Book Review: The Sugar Season

The Sugar Season
Douglas Whynott
Biography, sociology

Next weekend I'll be going out to my ancestral homeland to visit the sugarhouse. We do this most years. I've been doing it for almost half a century now. It's been going on a lot longer than that; the first English settlers learned the art of maple sugaring from the Abenaki. It's fun--the kids are all excited; everyone's happy; you get to see the guys boiling down the sap, and breathe in great clouds of sweet steam--and in a way it's also deeply symbolic, almost ritualistic. It's the sign of the change of seasons, when the back of the winter has broken. It's an old tradition that's constantly reinventing itself. It's a Yankee thing.
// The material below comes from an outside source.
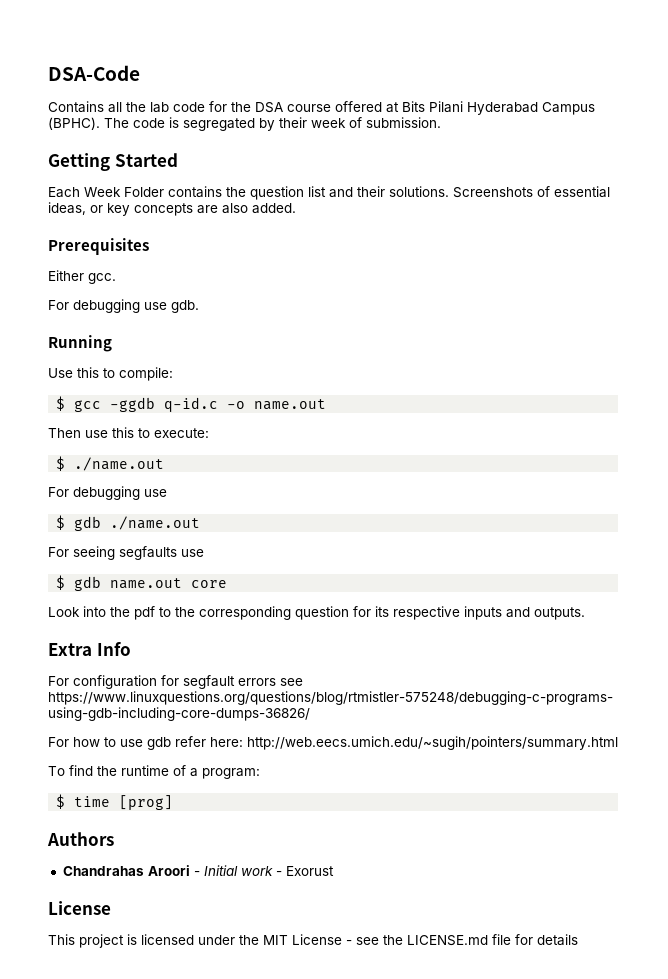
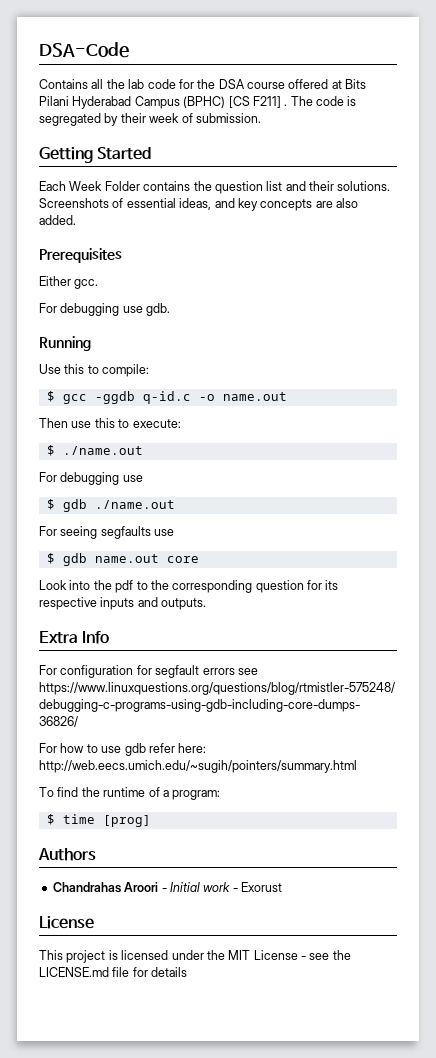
[48,117,100,130] (BPHC). -> [183,96,288,108] (BPHC) [CS F211] .
[90,205,103,213] or -> [214,198,235,208] and

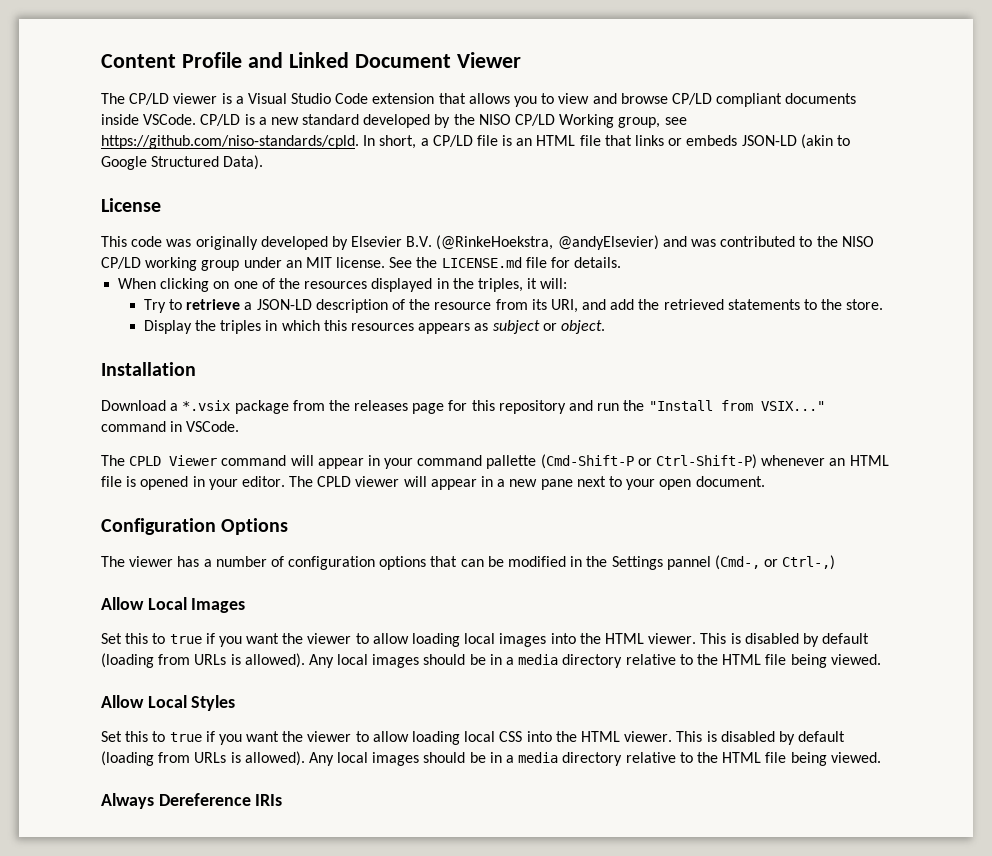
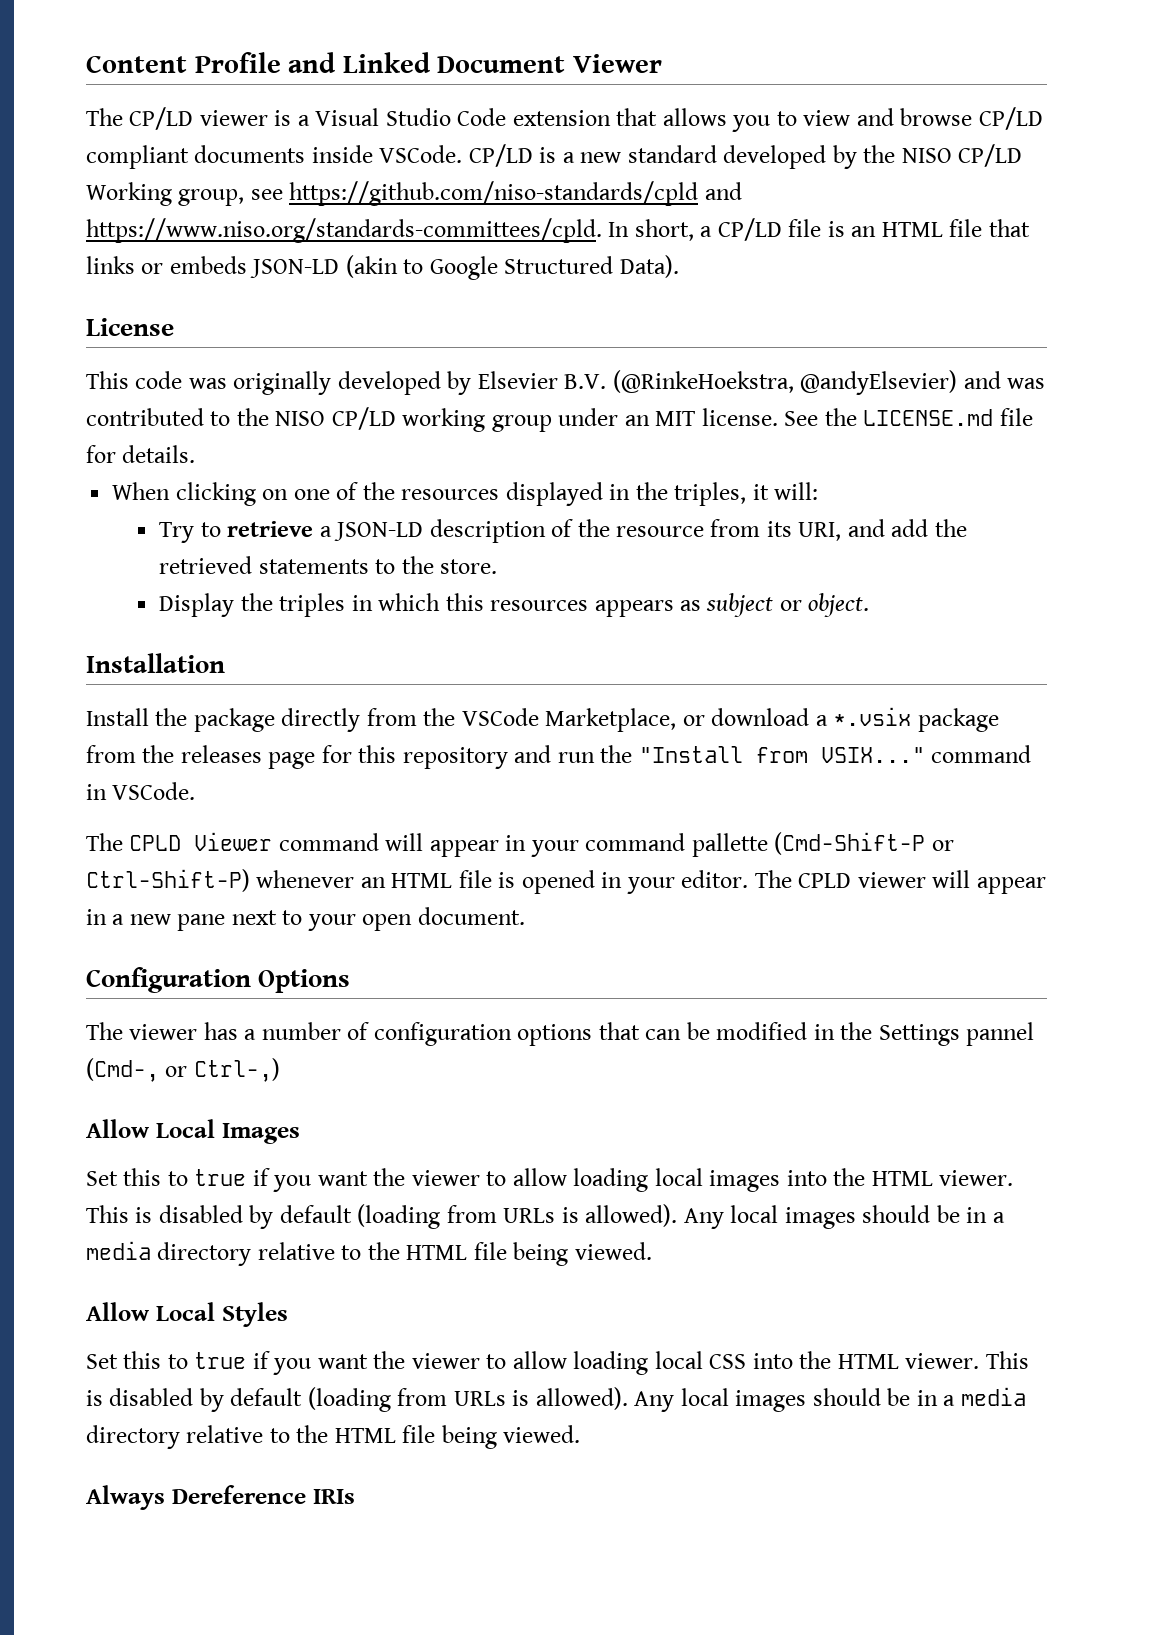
[101,135,359,149] https://github.com/niso-standards/cpld. -> [289,181,742,206] [86,218,602,243] https://github.com/niso-standards/cpld and https://www.niso.org/standards-committees/cpld.
[101,400,166,411] Download -> [86,708,810,732] Install the package directly from the VSCode Marketplace, or download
It's also dying. In another half-century, maybe less, it'll probably be gone. There's the unending suburbanization of New England to contend with. There's the relentless march of the high-fructose-corn-syrup glop that everyone buys in the supermarket. And, most inexorably, there's climate change. Maples are cold-weather trees. When New England's climate is more like North Carolina's, there will be no more sugaring.

All these things make The Sugar Season a poignant as well as an interesting book. It'll appeal to fans of Tracy Kidder; it follows Kidder's model by taking a single protagonist and using him to draw a portrait of a whole sub-society. There's more to sugaring than tradition--it's big business--and it's not all Norman Rockwell redux. Douglass Whynott does a nice job bringing out the various, and sometimes contradictory, facets of the world of maple. I think he spends a bit too much time on the business end of things; but that is, perhaps, misplaced nostalgia on my part.

If you have kids, by all means take them to the sugarhouse. They may not get the chance to do the same.

An essential part of the great cycle of nature is the annual newspaper story. Every year, compelled by some mysterious urge, the Boston journalist rediscovers the sugarhouse. Though these shy creatures seldom venture far from their suburban habitat, their annual telephonic buglings reach even to the wild, untamed regions outside of Route 495.